Colindale is an area in the London Borough of Barnet, although its main shopping street is in the London Borough of Brent on its western side. It is a suburban development, situated 8 miles (12.9 km) north west of Charing Cross.
History
Formerly in the borough and ancient civil parish of Municipal Borough of Hendon, the area was essentially the dale between Mill Hill and The The Burroughs. By the middle of the 20th century, it had come to include that part of the Edgware Road between The Hyde and Burnt Oak.
The area is named after a 16th-century family of the same name. Until the 20th century, Colindale was without any buildings save for a large house called Colindale Lodge, Colindale Farm and a few cottages (a spelling with two Ls has been used, as on this printed in 1873). All of these properties were on Colindeep Lane which had in the medieval period been an alternative route out of London (via Hampstead, Golders Green and Hendon) to the Edgware Road. By the end of the 16th century it was not often used as a main road and by the middle part of the 19th century was called Ancient Street.

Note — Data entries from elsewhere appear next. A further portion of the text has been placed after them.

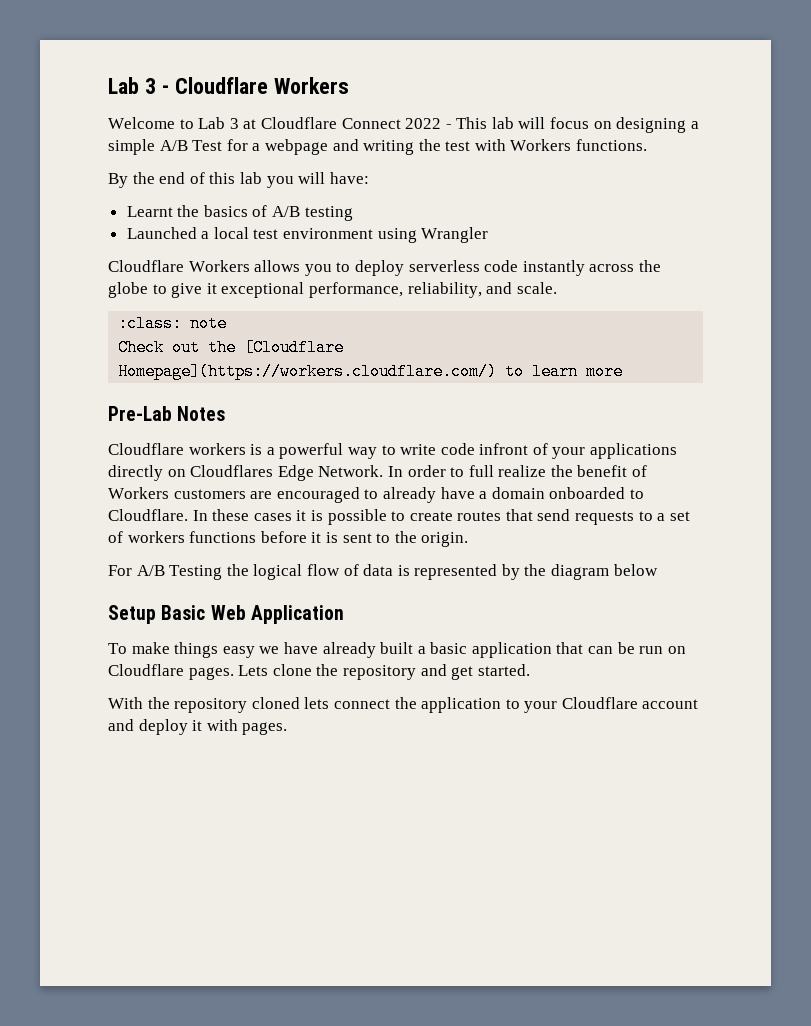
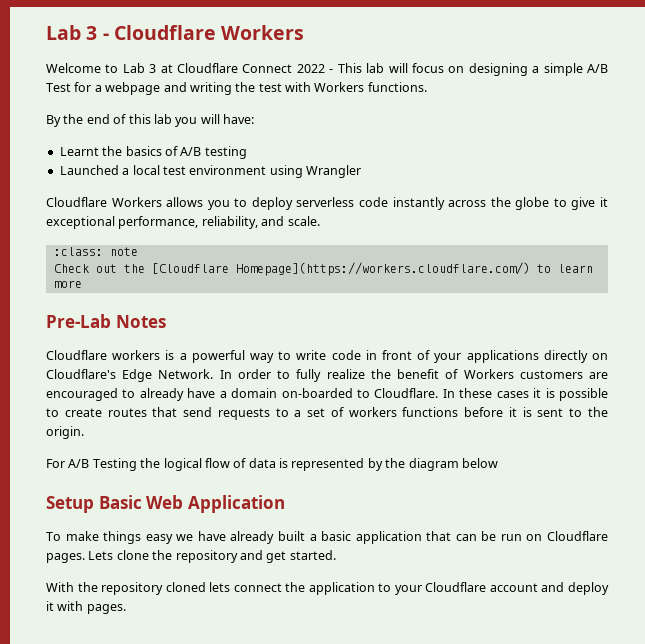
- Cloudflare workers is a powerful way to write code infront of your applications directly on Cloudflares Edge Network.
+ Cloudflare workers is a powerful way to write code in front of your applications directly on Cloudflare's Edge Network.
- In order to full realize the benefit of Workers customers are encouraged to already have a domain onboarded to Cloudflare.
+ In order to fully realize the benefit of Workers customers are encouraged to already have a domain on-boarded to Cloudflare.

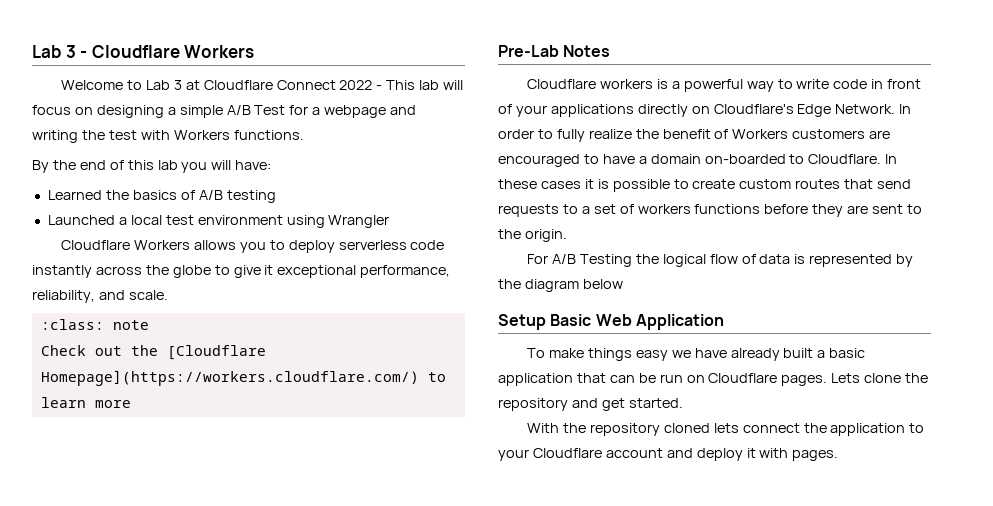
- Learnt the basics of A/B testing
+ Learned the basics of A/B testing
- In order to fully realize the benefit of Workers customers are encouraged to already have a domain on-boarded to Cloudflare.
+ In order to fully realize the benefit of Workers customers are encouraged to have a domain on-boarded to Cloudflare.
- In these cases it is possible to create routes that send requests to a set of workers functions before it is sent to the origin.
+ In these cases it is possible to create custom routes that send requests to a set of workers functions before they are sent to the origin.

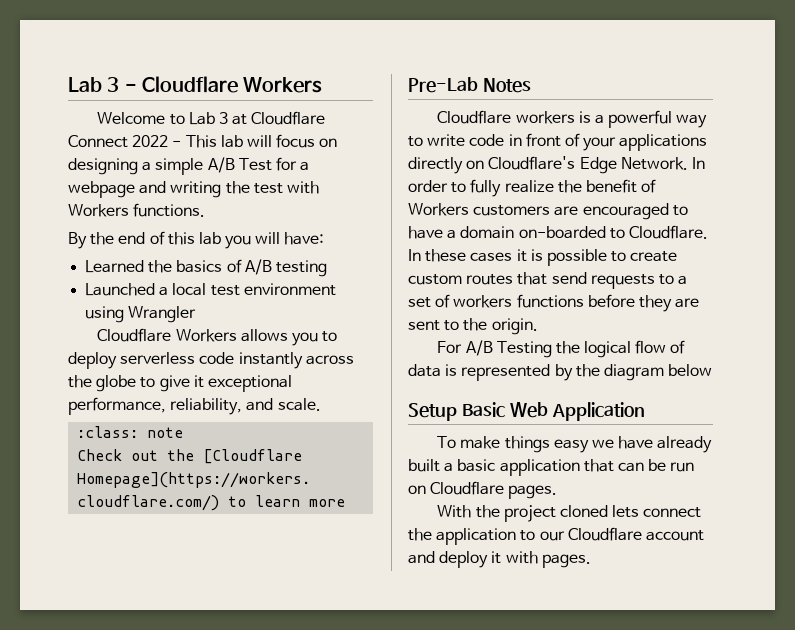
- Lets clone the repository and get started.
- With the repository cloned lets connect the application to your Cloudflare account and deploy it with pages.
+ With the project cloned lets connect the application to our Cloudflare account and deploy it with pages.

By the end of the 19th century, cheap land prices made Colindale attractive to developers. Colindale Hospital was opened in 1898 as an asylum for the long-term sick of central London, and in 1907 The Government Lymph Establishment for making vaccines was built. By 1996 the majority of the hospital was closed, and in 2009 lies mostly derelict. In 1902, the British Library built a new depository and kept the newspaper library there in 1934.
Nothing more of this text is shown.